University of Maryland
Department of Physics, College Park, MD 20742                

Physics 622----Quantum Physics I----Fall 2008

Instructor: Prof. Thomas Cohen (I prefer to be addressed as Tom)
Office: 2104 (Physics Building)
Phone: 5-6117 (Office); 301-654-7702 (Home---call before 10:00 p.m.)



Office Hours

Office hours are immediately following class. I am also generally available in my office and happy to see students; just drop by--or, better yet, give me a call and then drop by.

Course Philosophy

In my opinion quantum mechanics is one of the most intellectually beautiful subjects in all of physics. It is a very rich subject in terms of both the phenomena it describes and in its formal structure.  This course will focus on the formal structure of the theory.  Applications of quantum mechanics will largely be the domain of Physics 623.              

The general approach will be Dirac’s abstract vector space approach.  There will be three main parts to the course: i) the logical and mathematical structure of the theory,  ii) Quantum dynamics, and iii) Symmetries including anglular momentum. 

The course assumes that you have had a strong undergraduate background in quantum mechanics.  Ideally you are comfortable with the ideas underlying Dirac’s approach (bra and ket vectors and the like).  If this is not the case you may consider reviewing Liboff’s Introductory Quantum Mechanics (ISBN 0-8953-8714-5), an undergraduate level book on quantum mechanics which covers this rather well.

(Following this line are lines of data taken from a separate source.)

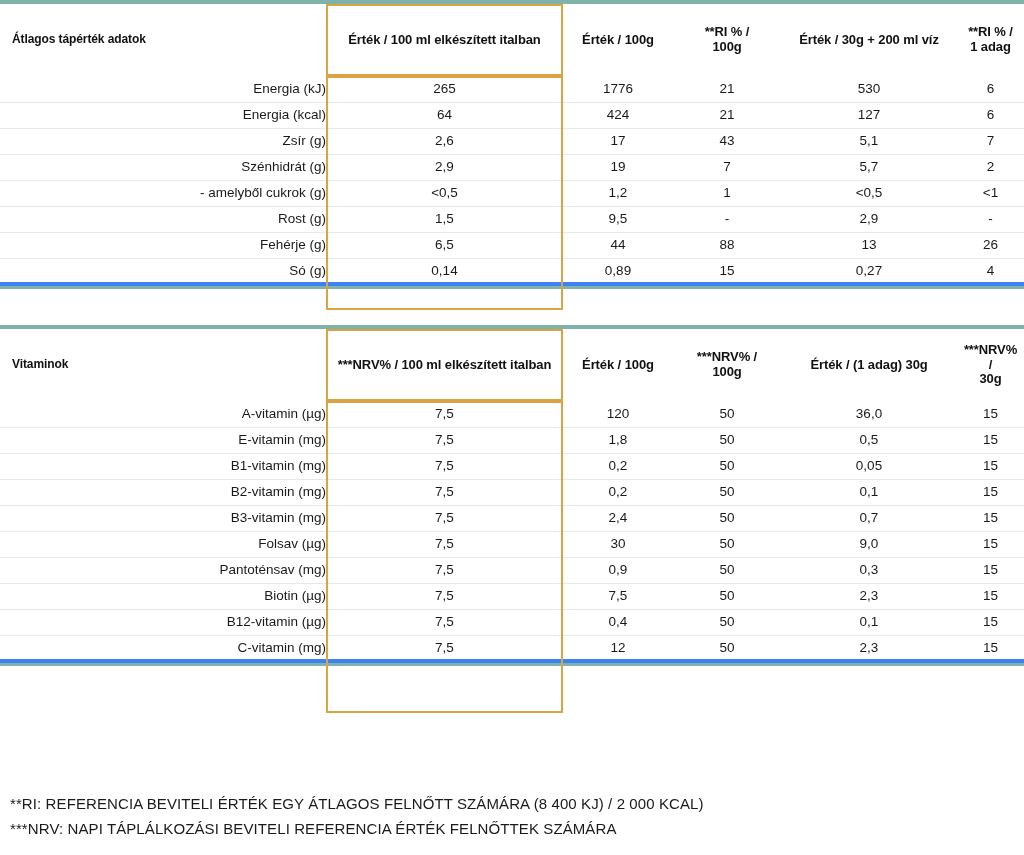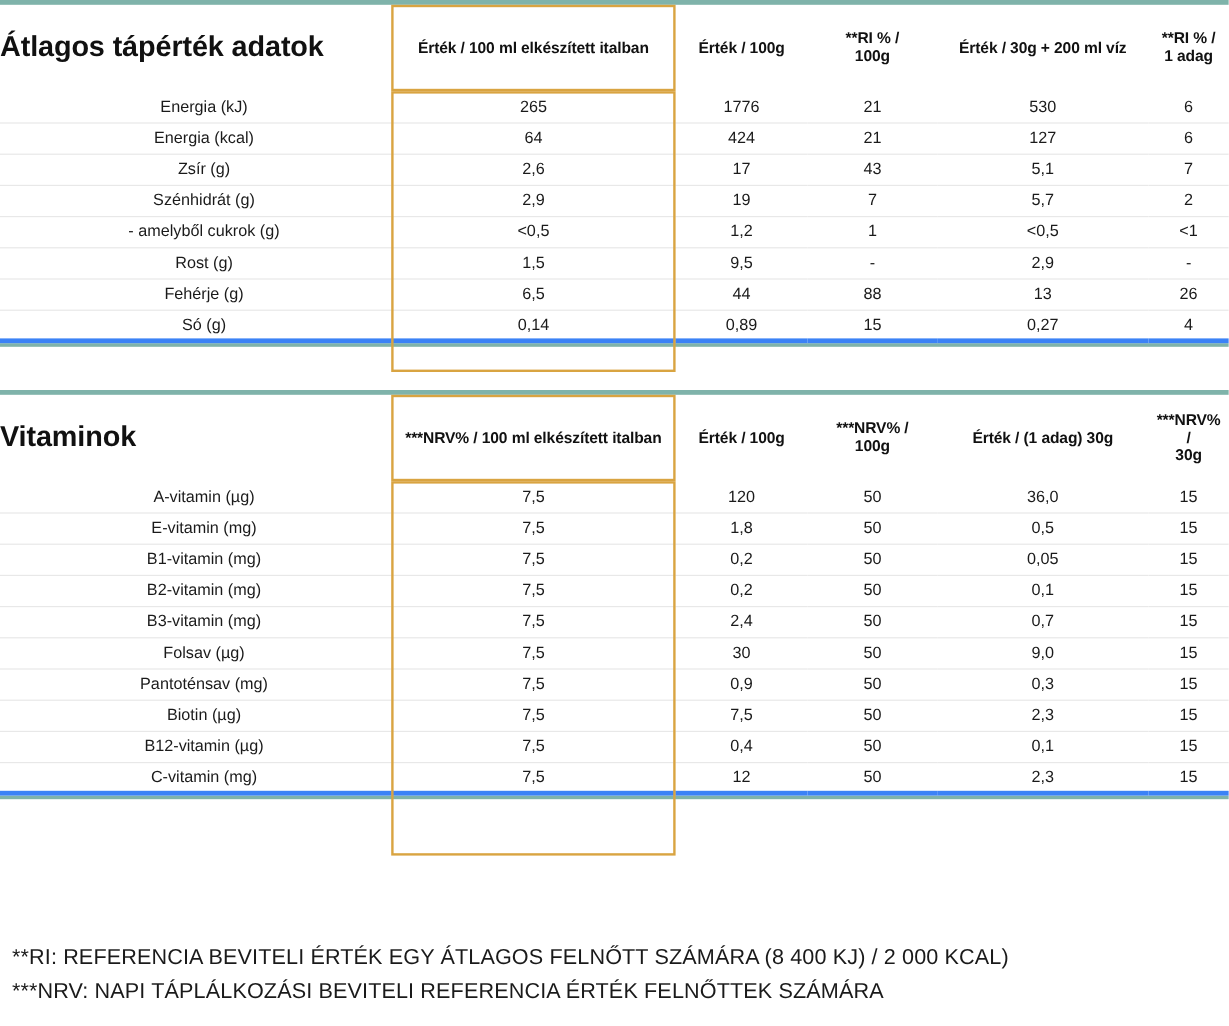--- a/index.html
+++ b/index.html
@@ -61,8 +61,8 @@
 
   th.title-cell {
     text-align: left;
-    padding-left: 0;
-    font-size: 24px;
+    padding-left: 12px;
+    font-size: 12px;
     font-weight: bold;
     letter-spacing: -0.1px;
     color: #111111;

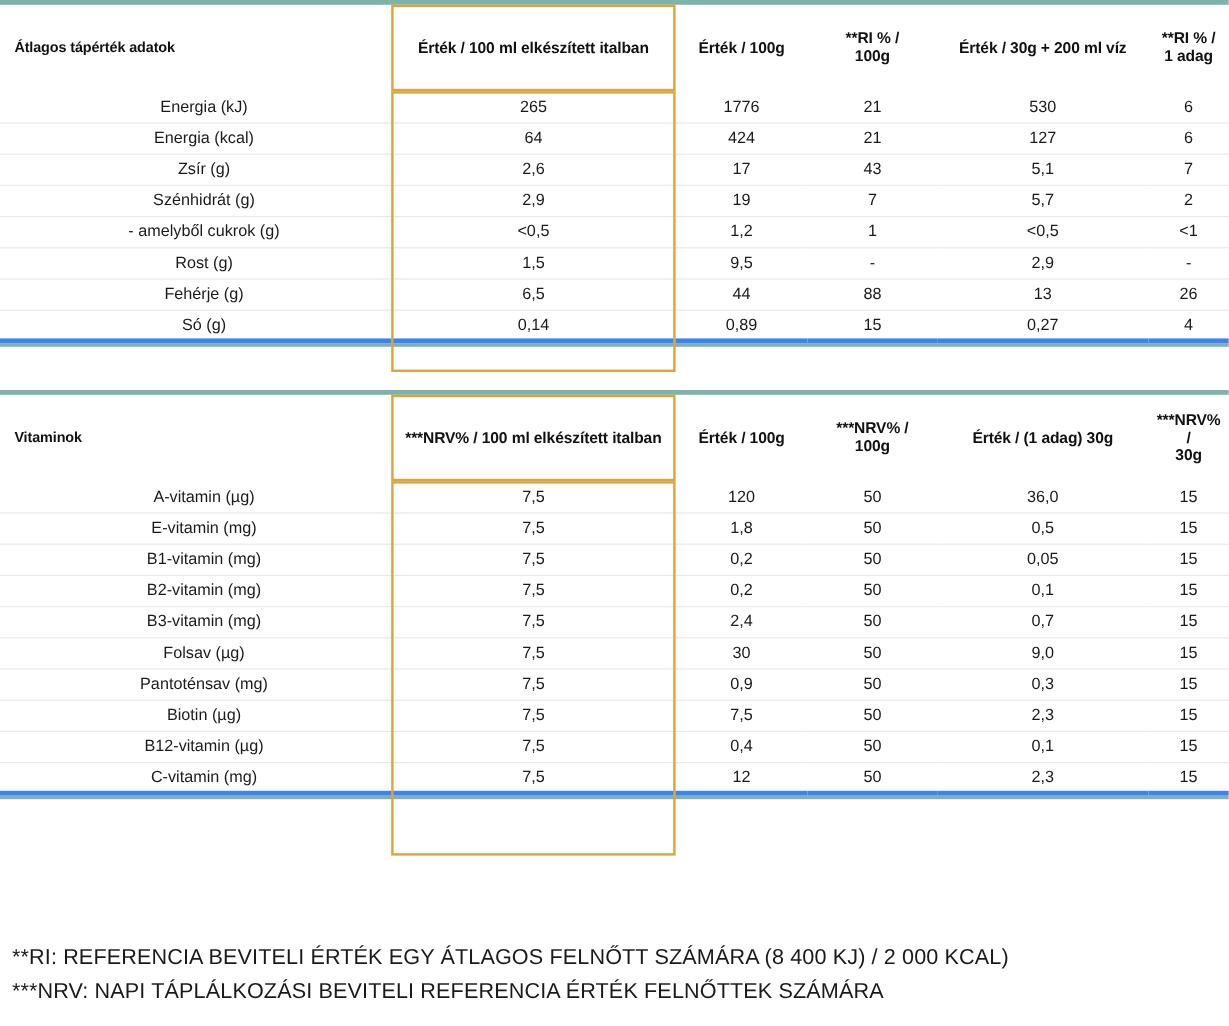--- a/index.html
+++ b/index.html
@@ -80,7 +80,7 @@
   th.col-head.two-line { line-height: 1.15; }
 
   td.label-cell {
-    text-align: center;
+    text-align: right;
     padding-left: 14px;
     font-size: 13.5px;
     color: #1a1a1a;

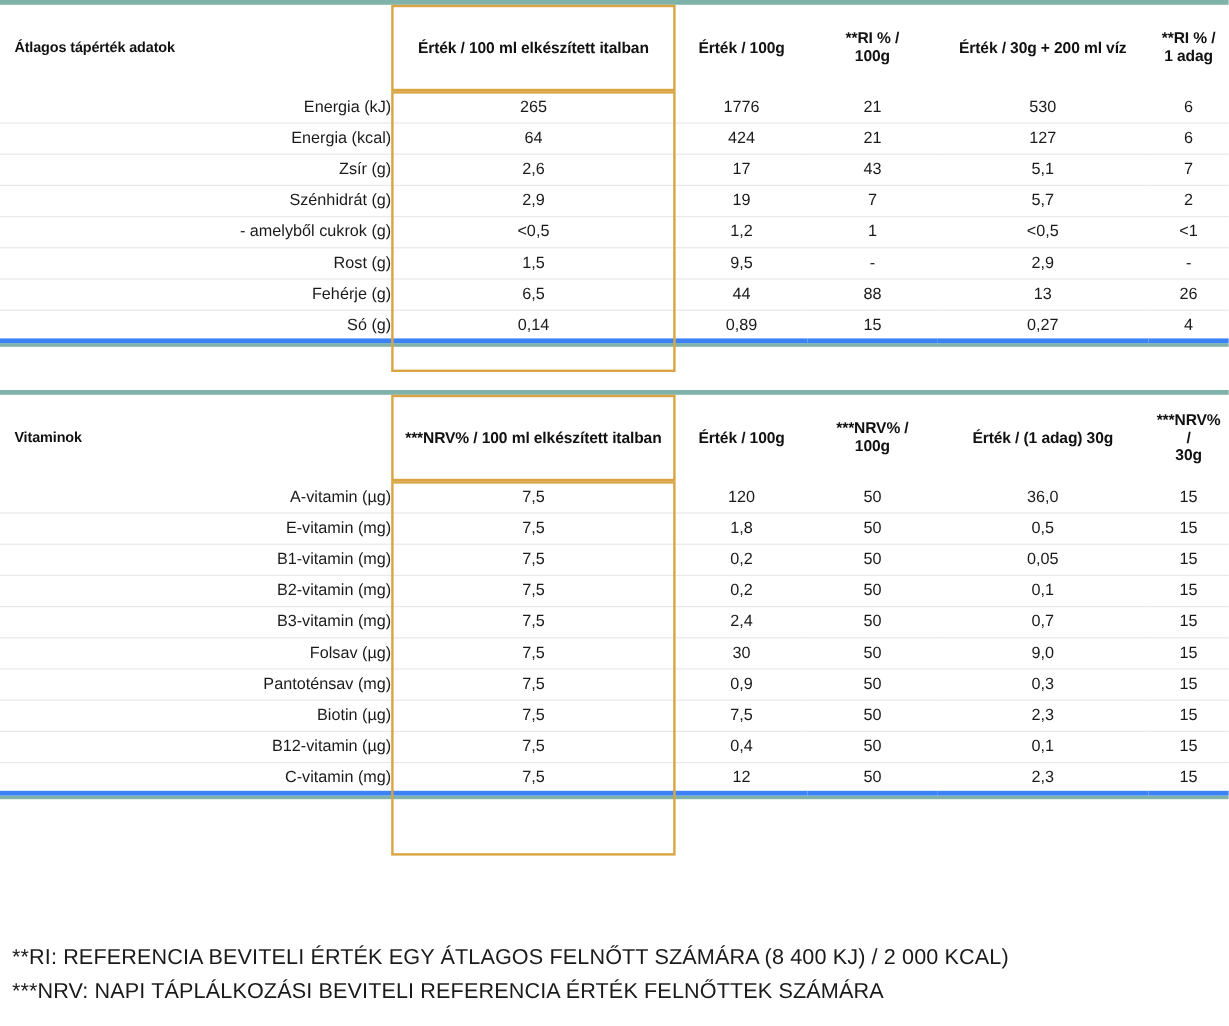--- a/index.html
+++ b/index.html
@@ -119,7 +119,7 @@
     width: 1000px;
   }
   .footnote {
-    font-size: 18px;
+    font-size: 15px;
     letter-spacing: 0.1px;
     color: #1a1a1a;
     line-height: 1.62;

The main text for the course is Sakurai's Modern  Quantum Mechanics (ISBN 0-201-53929-2). The book is at a fairly high level and its problems are non-trivial.   The course will cover topics in the first four chapters in Sakurai and will generally cover things following the order of the book.   In my view the principal virtue of this book is its high intellectual level, the depth in which it treats things and some of its challenging problems.  However, it does have some important drawbacks.  One of these is its emphasis on depth over breadth---many interesting topics in quantum mechanics are not addressed.  Another is that in places it is not written very clearly.  As a way to deal with these deficiencies, I have listed Baym’s Lectures on Quantum Mechanics (0-805-30667-6) as a recommended text.  It is very clearly written and deals with a broad spectrum of problems.  If you choose to purchase Baym you will likely find a very useful source for alternative explanations for things which seem obscure in Sakurai.


Problem sets will be assigned regularly. Problem sets may require the use of numerical analysis that can be done in Mathematica or some other computer program. I strongly encourage students to consult each other on problem sets. Ideally you should attempt all of the problems by yourselves and if you get stuck you should then consult your peers.  Homework will count approximately 20% of the final grade.

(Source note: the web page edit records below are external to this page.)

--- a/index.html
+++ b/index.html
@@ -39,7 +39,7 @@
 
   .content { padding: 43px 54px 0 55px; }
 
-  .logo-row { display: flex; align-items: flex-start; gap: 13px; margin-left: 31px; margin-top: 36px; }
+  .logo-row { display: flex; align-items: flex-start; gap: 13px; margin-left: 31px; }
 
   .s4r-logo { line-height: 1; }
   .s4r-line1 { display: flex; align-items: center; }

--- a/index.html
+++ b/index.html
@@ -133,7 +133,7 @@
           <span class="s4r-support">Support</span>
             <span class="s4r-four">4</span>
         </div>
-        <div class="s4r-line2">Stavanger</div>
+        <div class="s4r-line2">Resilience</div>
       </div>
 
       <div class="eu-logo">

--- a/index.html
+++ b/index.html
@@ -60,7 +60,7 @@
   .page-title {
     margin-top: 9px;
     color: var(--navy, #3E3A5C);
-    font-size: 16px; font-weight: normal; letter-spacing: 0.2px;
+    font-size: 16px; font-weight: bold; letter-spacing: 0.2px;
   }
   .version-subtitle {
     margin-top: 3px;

Not all problems will be graded---a representative sample will be.  A set of solutions to the homework problems prepared by the TA will be posted on the course web cite for additional feedback.  These solution sets may in part consistent of corrects solutions submitted by students in the course.


There will be a midterm exam and a final exam in this course. The exams will count for approximately 80% of the total course grade.

The exams are currently planned as take-home. Take-home exams have two virtues: they reduce the time pressure on students and allow them to perform at their best and they allow for questions that are less trivial than can be done during a class period. They do have a potential drawback, however. They are impossible to police efficiently against cheating. Thus, we must rely on your integrity. I will ask you to pledge to do the exams alone and to stick to this pledge. I should note that the whole enterprise of science depends on the integrity of the researchers--- when I read a scientific paper I must assume that the researchers didn't cook the books or I won't get anywhere.



                                                  Tentative Course Outline

---The formal structure of quantum mechanics                        

---Time evolution and quantum dynamics

---Angular momentum

---Symmetries and conservation laws